◆ **Records provided**

● ● ● ● ●

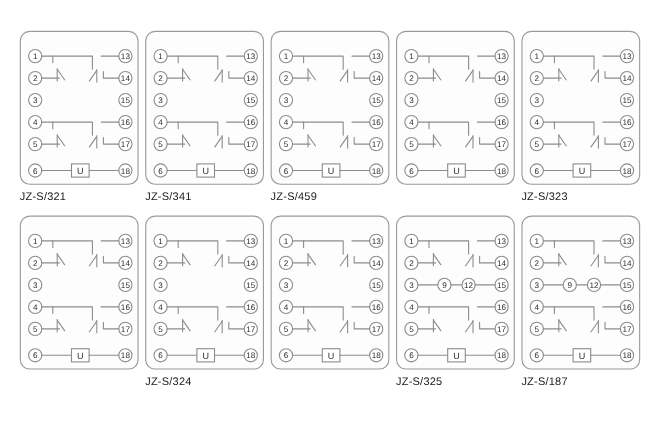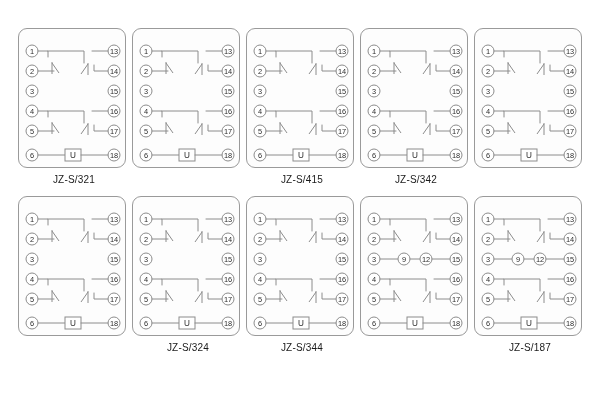"JZ-S/321" .caption { text-align: center -> none }
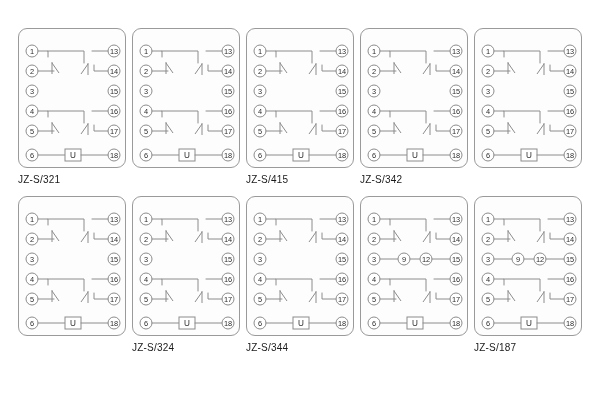"JZ-S/341" div.caption { html: none -> <div>JZ-S/341</div> }
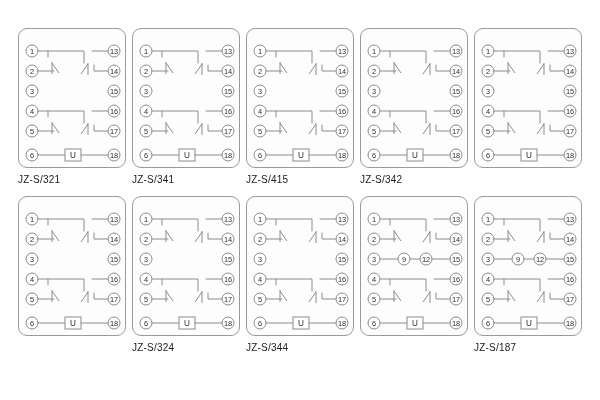"JZ-S/415" div.caption { text: JZ-S/415 -> JZ-S/459 }
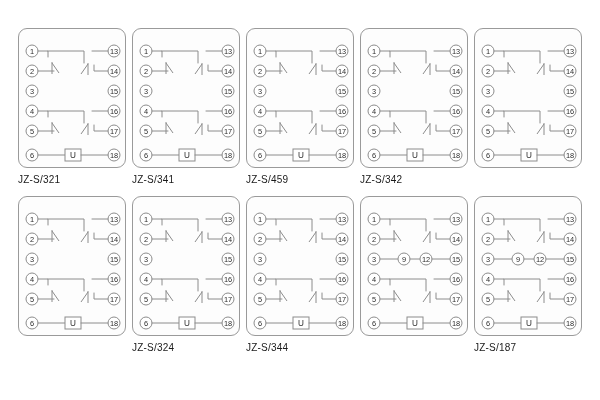"JZ-S/342" div.caption { html: <div>JZ-S/342</div> -> none }
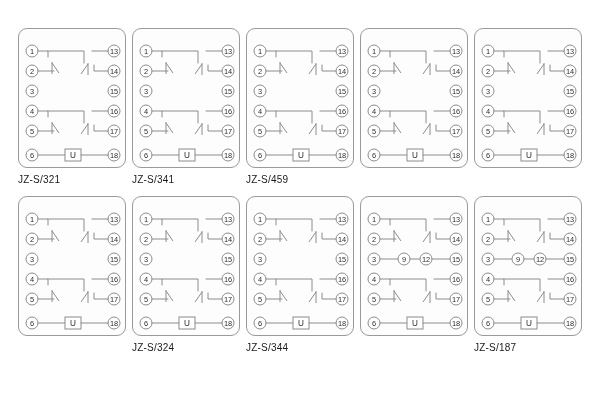"JZ-S/323" div.caption { html: none -> <div>JZ-S/323</div> }
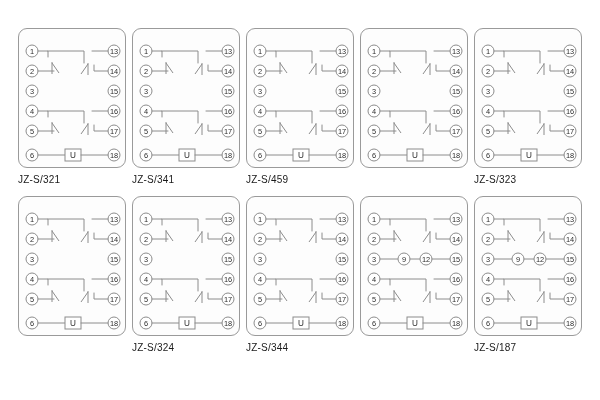"JZ-S/344" div.caption { html: <div>JZ-S/344</div> -> none }
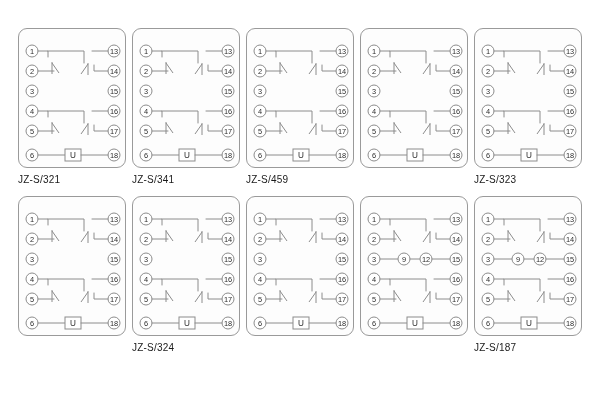"JZ-S/325" div.caption { html: none -> <div>JZ-S/325</div> }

● ● ● ● ●

◆ **Instructions to follow**
Copy the whole of the material above exactly, and exclude every picture.

◆ **Result**
"JZ-S/321" .caption { text-align: center -> none }
"JZ-S/341" div.caption { html: none -> <div>JZ-S/341</div> }
"JZ-S/415" div.caption { text: JZ-S/415 -> JZ-S/459 }
"JZ-S/342" div.caption { html: <div>JZ-S/342</div> -> none }
"JZ-S/323" div.caption { html: none -> <div>JZ-S/323</div> }
"JZ-S/344" div.caption { html: <div>JZ-S/344</div> -> none }
"JZ-S/325" div.caption { html: none -> <div>JZ-S/325</div> }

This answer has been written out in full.